Getting Married/Marriage Nevertheless Inevitable
Now most laws are, and all laws ought to be, stronger than the
strongest individual. Certainly the marriage law is. The only
people who successfully evade it are those who actually avail
themselves of its shelter by pretending to be married when they
are not, and by Bohemians who have no position to lose and no
career to be closed. In every other case open violation of the
marriage laws means either downright ruin or such inconvenience
and disablement as a prudent man or woman would get married ten
times over rather than face. And these disablements and
inconveniences are not even the price of freedom; for, as Brieux
has shewn so convincingly in Les Hannetons, an avowedly illicit
union is often found in practice to be as tyrannical and as hard
to escape from as the worst legal one.
We may take it then that when a joint domestic establishment, involving questions of children or property, is contemplated, marriage is in effect compulsory upon all normal people; and until the law is altered there is nothing for us but to make the best of it as it stands. Even when no such establishment is desired, clandestine irregularities are negligible as an alternative to marriage.
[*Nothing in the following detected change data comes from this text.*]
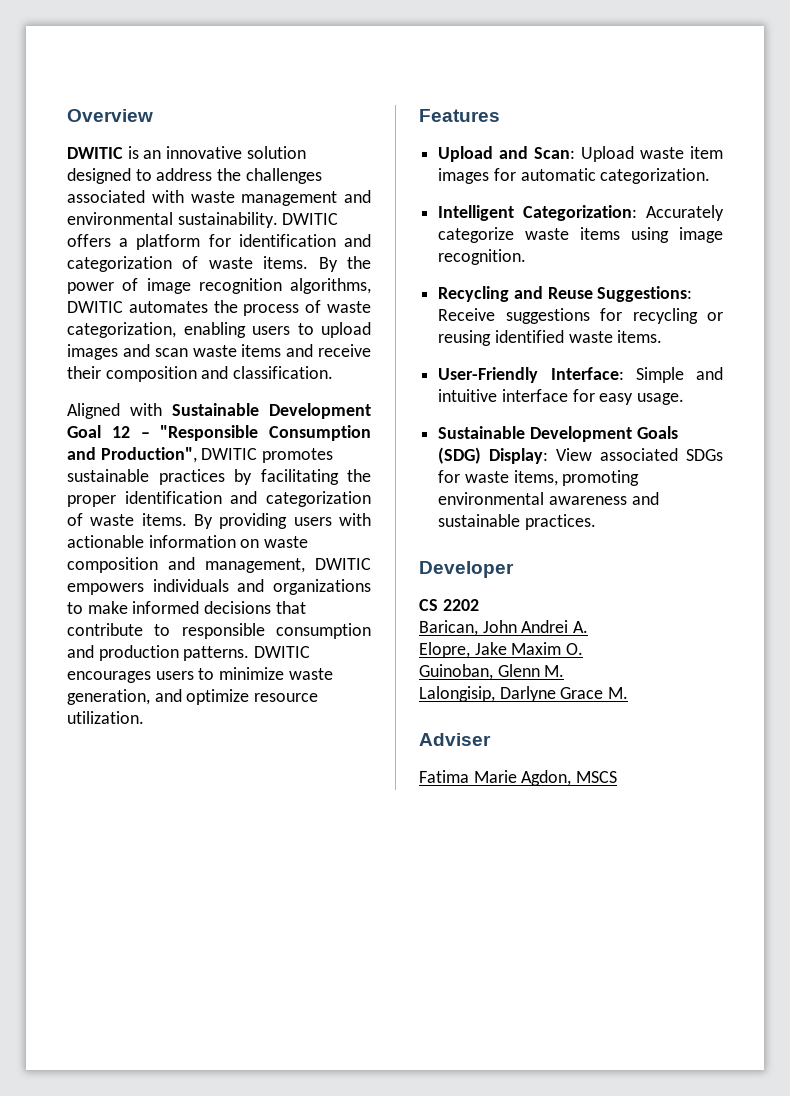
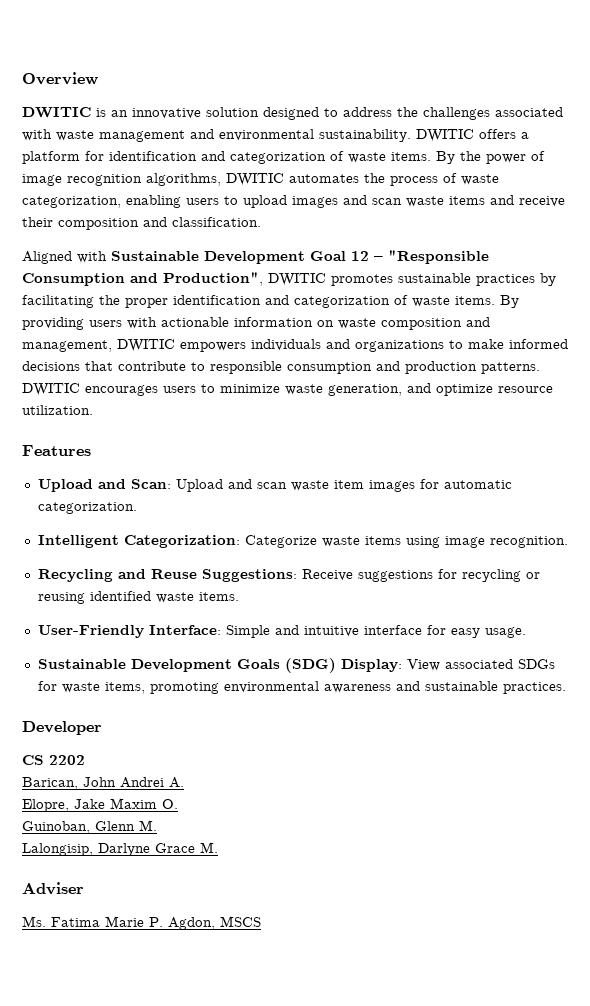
- Upload and Scan: Upload waste item images for automatic categorization.
+ Upload and Scan: Upload and scan waste item images for automatic categorization.
- Intelligent Categorization: Accurately categorize waste items using image recognition.
+ Intelligent Categorization: Categorize waste items using image recognition.
- Fatima Marie Agdon, MSCS
+ Ms. Fatima Marie P. Agdon, MSCS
How common they are nobody knows; for in spite of the powerful protection afforded to the parties by the law of libel, and the readiness of society on various other grounds to be hoodwinked by the keeping up of the very thinnest appearances, most of them are probably never suspected. But they are neither dignified nor safe and comfortable, which at once rules them out for normal decent people. Marriage remains practically inevitable; and the sooner we acknowledge this, the sooner we shall set to work to make it decent and reasonable.